» **DATA FOR THIS EXERCISE**
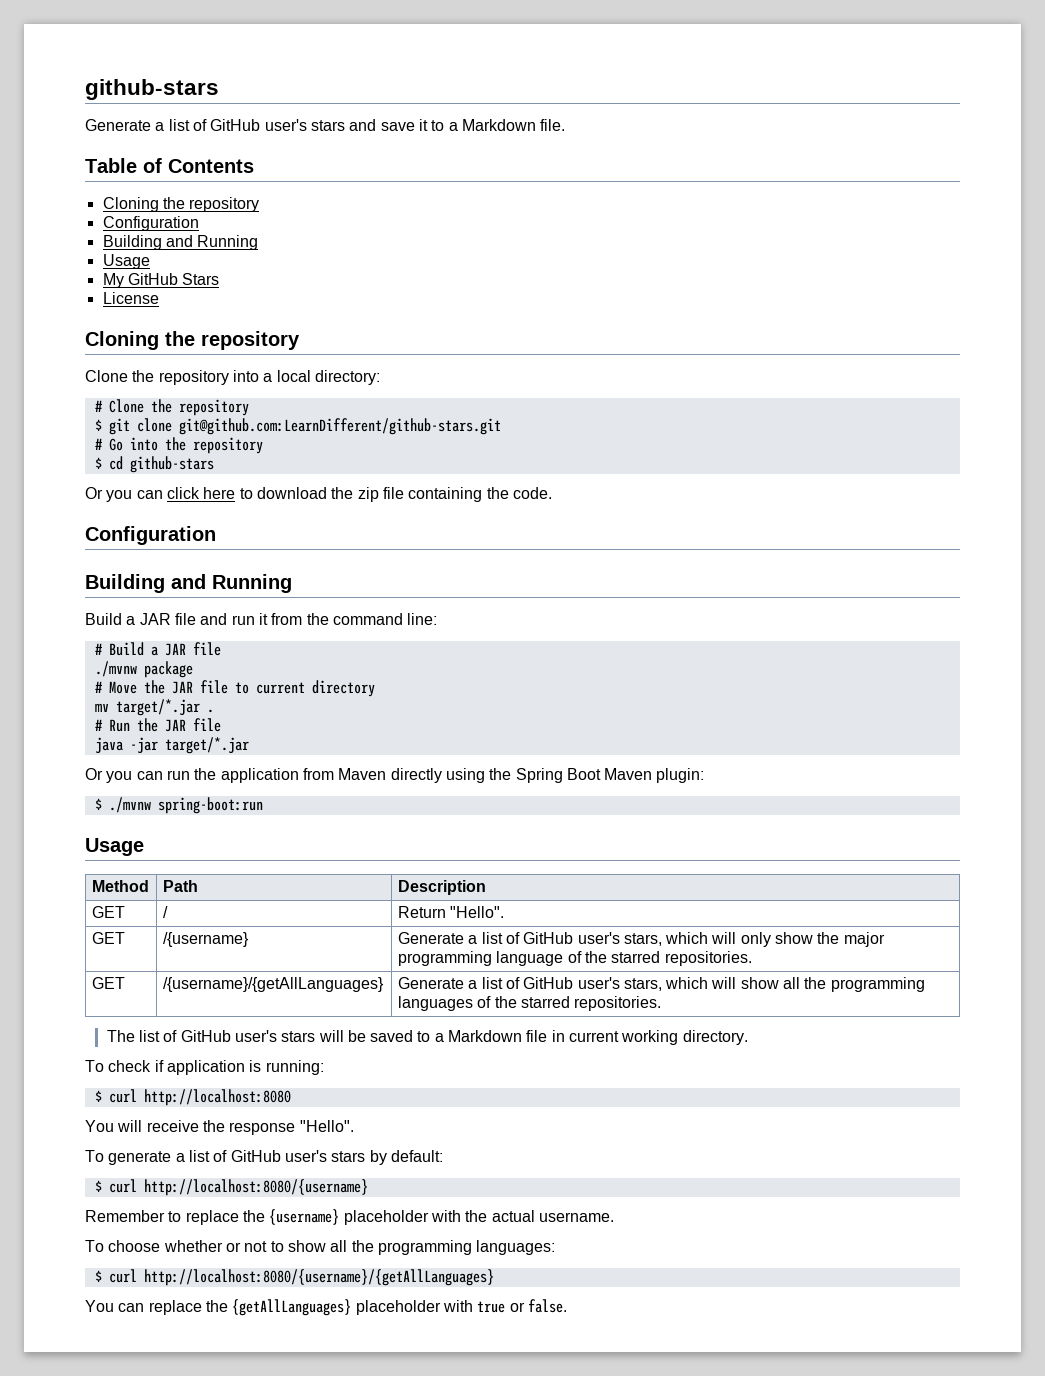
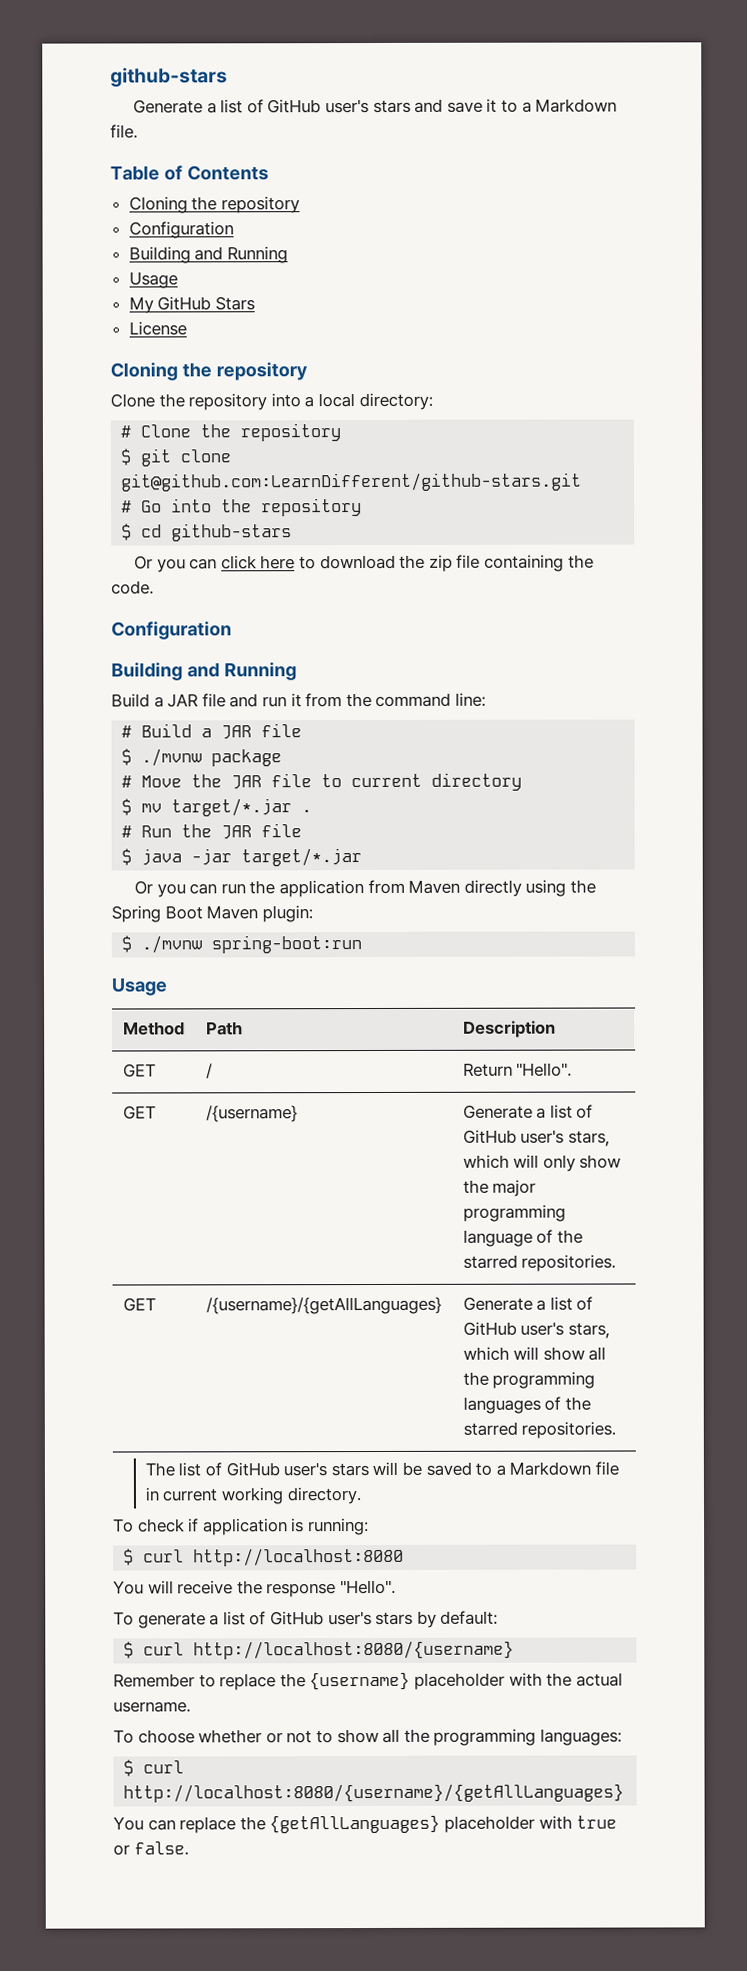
(221, 649) none -> [121,748,133,766] $
(375, 688) none -> [121,798,133,816] $
(221, 725) none -> [121,848,133,866] $

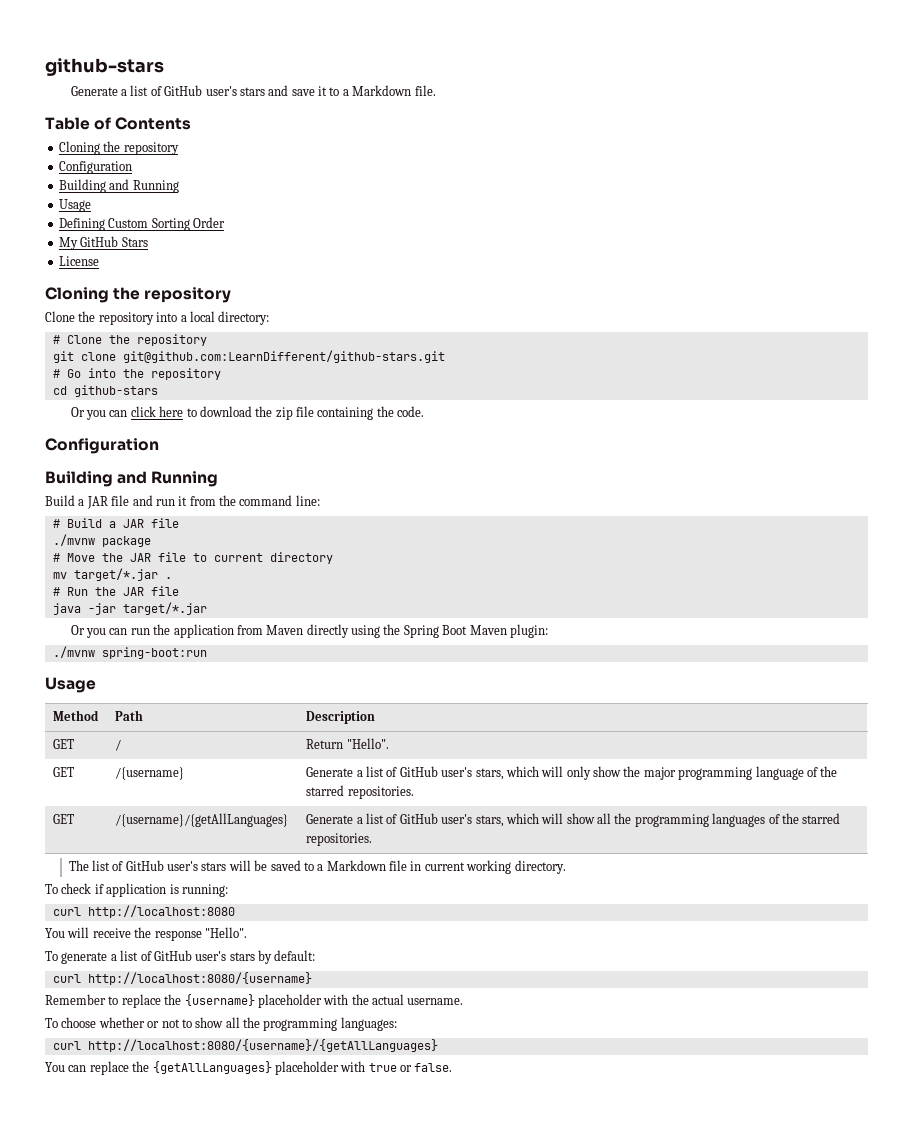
(178, 280) none -> [58,217,225,231] // Defining Custom Sorting Order
[120,448,133,466] $ -> (207, 340) none
[121,523,133,541] $ -> (221, 374) none
[121,748,133,766] $ -> (179, 523) none
[121,798,133,816] $ -> (333, 558) none
[121,848,133,866] $ -> (179, 591) none
[121,935,133,953] $ -> (548, 631) none
[123,1548,135,1566] $ -> (228, 890) none
[123,1641,135,1659] $ -> (316, 955) none
[123,1759,135,1777] $ -> (397, 1024) none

» **DESCRIPTION OF THE TASK**
Omitting the images, transcribe every record exactly.

» **YOUR SOLUTION**
(221, 649) none -> [121,748,133,766] $
(375, 688) none -> [121,798,133,816] $
(221, 725) none -> [121,848,133,866] $

(178, 280) none -> [58,217,225,231] // Defining Custom Sorting Order
[120,448,133,466] $ -> (207, 340) none
[121,523,133,541] $ -> (221, 374) none
[121,748,133,766] $ -> (179, 523) none
[121,798,133,816] $ -> (333, 558) none
[121,848,133,866] $ -> (179, 591) none
[121,935,133,953] $ -> (548, 631) none
[123,1548,135,1566] $ -> (228, 890) none
[123,1641,135,1659] $ -> (316, 955) none
[123,1759,135,1777] $ -> (397, 1024) none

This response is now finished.